DATASET EXTRACT |
_ _ _ _ _ _ _

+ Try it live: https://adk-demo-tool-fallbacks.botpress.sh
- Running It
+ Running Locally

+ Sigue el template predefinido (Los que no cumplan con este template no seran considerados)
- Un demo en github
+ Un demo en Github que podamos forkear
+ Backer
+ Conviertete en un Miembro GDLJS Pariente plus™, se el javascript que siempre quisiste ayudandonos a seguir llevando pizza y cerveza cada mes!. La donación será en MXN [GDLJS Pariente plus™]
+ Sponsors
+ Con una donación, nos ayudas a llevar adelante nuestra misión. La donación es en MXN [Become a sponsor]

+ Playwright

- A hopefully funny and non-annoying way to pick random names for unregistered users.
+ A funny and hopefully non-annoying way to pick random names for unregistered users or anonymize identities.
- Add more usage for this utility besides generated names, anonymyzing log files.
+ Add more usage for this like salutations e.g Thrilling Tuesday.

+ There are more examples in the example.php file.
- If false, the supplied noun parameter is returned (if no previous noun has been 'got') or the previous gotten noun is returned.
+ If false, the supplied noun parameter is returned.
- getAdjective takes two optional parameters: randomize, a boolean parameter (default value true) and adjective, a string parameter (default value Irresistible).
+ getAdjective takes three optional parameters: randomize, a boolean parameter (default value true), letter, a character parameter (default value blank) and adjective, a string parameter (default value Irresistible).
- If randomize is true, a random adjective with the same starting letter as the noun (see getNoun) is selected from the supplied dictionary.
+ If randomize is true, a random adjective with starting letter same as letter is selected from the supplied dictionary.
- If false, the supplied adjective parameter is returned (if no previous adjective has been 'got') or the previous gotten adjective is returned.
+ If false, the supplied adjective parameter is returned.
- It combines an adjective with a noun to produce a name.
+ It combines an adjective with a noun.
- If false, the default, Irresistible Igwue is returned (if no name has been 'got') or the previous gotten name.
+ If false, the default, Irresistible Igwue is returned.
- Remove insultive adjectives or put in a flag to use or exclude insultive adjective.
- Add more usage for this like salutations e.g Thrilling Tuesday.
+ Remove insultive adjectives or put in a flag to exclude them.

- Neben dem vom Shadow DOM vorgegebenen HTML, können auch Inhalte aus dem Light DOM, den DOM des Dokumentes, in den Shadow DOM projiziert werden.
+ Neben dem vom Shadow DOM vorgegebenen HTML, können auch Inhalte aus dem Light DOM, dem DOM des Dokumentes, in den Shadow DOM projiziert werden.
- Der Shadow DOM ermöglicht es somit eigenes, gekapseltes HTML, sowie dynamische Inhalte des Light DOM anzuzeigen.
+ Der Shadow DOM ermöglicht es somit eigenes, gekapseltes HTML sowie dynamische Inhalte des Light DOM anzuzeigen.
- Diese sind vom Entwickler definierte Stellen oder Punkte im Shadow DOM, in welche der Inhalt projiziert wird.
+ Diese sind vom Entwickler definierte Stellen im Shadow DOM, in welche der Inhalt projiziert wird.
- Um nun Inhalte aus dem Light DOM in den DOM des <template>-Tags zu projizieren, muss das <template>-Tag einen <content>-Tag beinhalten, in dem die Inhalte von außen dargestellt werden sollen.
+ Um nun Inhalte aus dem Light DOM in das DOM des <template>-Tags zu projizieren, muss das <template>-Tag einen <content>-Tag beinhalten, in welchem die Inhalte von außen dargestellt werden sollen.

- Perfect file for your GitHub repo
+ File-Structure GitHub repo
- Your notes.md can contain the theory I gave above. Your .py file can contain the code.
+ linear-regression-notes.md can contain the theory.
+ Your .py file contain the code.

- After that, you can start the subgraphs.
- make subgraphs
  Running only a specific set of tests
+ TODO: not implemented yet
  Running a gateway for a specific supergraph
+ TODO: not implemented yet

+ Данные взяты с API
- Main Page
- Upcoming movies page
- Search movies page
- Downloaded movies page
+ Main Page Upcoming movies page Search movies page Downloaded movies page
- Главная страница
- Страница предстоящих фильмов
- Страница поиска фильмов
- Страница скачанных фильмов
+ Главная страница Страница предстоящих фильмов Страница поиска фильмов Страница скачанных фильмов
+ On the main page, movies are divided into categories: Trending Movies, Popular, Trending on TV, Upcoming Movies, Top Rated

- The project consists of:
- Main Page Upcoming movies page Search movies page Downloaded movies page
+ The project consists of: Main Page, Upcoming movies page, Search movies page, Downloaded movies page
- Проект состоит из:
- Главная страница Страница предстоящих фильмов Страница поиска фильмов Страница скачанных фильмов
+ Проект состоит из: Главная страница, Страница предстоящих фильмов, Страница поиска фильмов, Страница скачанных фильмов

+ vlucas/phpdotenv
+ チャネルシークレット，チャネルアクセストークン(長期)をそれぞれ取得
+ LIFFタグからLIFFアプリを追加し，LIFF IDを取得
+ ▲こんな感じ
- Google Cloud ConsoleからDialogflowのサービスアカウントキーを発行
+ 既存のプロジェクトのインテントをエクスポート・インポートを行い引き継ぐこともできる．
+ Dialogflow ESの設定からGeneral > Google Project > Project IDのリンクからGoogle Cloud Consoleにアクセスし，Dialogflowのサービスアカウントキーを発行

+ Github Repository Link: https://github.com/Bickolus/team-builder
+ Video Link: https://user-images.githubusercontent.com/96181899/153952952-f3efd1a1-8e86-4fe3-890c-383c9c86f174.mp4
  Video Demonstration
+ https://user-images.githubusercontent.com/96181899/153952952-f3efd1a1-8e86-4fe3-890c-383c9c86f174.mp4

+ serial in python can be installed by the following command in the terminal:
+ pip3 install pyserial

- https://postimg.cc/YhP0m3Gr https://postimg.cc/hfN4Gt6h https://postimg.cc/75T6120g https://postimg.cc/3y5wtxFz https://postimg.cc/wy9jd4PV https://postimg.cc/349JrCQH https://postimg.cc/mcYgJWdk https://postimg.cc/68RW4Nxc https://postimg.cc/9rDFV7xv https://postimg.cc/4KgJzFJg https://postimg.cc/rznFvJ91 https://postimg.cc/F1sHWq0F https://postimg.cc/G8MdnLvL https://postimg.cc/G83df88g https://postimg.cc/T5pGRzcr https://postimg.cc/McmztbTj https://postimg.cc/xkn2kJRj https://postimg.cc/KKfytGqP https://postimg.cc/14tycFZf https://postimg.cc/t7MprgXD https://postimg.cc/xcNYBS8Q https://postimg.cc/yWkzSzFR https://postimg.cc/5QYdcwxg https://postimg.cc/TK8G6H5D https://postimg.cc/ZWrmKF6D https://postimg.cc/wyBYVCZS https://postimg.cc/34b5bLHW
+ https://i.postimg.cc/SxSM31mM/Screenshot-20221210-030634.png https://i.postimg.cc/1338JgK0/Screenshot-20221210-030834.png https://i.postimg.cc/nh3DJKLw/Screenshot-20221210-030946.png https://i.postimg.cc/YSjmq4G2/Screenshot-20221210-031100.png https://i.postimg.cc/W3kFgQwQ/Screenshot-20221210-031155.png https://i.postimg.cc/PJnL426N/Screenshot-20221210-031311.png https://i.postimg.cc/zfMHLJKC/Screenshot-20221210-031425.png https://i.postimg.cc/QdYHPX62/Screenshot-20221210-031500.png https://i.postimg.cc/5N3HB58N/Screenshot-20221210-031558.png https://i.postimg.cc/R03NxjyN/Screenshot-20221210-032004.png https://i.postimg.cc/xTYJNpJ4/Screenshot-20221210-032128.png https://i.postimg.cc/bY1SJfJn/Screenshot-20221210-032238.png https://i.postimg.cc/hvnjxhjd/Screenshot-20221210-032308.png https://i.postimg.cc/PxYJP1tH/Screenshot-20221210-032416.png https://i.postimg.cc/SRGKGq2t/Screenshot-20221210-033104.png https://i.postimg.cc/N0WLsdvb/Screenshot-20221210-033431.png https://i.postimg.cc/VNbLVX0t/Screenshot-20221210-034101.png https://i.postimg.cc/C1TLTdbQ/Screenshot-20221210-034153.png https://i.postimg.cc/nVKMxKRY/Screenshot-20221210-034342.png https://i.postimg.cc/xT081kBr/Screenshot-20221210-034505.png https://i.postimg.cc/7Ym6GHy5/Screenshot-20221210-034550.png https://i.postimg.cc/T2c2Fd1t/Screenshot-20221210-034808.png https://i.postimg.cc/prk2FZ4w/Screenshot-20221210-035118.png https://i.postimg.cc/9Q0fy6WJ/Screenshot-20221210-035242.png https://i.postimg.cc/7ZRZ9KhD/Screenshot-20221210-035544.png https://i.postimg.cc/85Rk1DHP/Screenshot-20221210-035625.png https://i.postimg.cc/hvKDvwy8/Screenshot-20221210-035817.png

_ _ _ _ _ _ _

TASK DESCRIPTION | All lines above from the one holding "- Running It" to the one holding "Igwue is returned.", inclusive, are to be copied exactly; no other line is wanted.

EXERCISE OUTPUT |
- Running It
+ Running Locally

+ Sigue el template predefinido (Los que no cumplan con este template no seran considerados)
- Un demo en github
+ Un demo en Github que podamos forkear
+ Backer
+ Conviertete en un Miembro GDLJS Pariente plus™, se el javascript que siempre quisiste ayudandonos a seguir llevando pizza y cerveza cada mes!. La donación será en MXN [GDLJS Pariente plus™]
+ Sponsors
+ Con una donación, nos ayudas a llevar adelante nuestra misión. La donación es en MXN [Become a sponsor]

+ Playwright

- A hopefully funny and non-annoying way to pick random names for unregistered users.
+ A funny and hopefully non-annoying way to pick random names for unregistered users or anonymize identities.
- Add more usage for this utility besides generated names, anonymyzing log files.
+ Add more usage for this like salutations e.g Thrilling Tuesday.

+ There are more examples in the example.php file.
- If false, the supplied noun parameter is returned (if no previous noun has been 'got') or the previous gotten noun is returned.
+ If false, the supplied noun parameter is returned.
- getAdjective takes two optional parameters: randomize, a boolean parameter (default value true) and adjective, a string parameter (default value Irresistible).
+ getAdjective takes three optional parameters: randomize, a boolean parameter (default value true), letter, a character parameter (default value blank) and adjective, a string parameter (default value Irresistible).
- If randomize is true, a random adjective with the same starting letter as the noun (see getNoun) is selected from the supplied dictionary.
+ If randomize is true, a random adjective with starting letter same as letter is selected from the supplied dictionary.
- If false, the supplied adjective parameter is returned (if no previous adjective has been 'got') or the previous gotten adjective is returned.
+ If false, the supplied adjective parameter is returned.
- It combines an adjective with a noun to produce a name.
+ It combines an adjective with a noun.
- If false, the default, Irresistible Igwue is returned (if no name has been 'got') or the previous gotten name.
+ If false, the default, Irresistible Igwue is returned.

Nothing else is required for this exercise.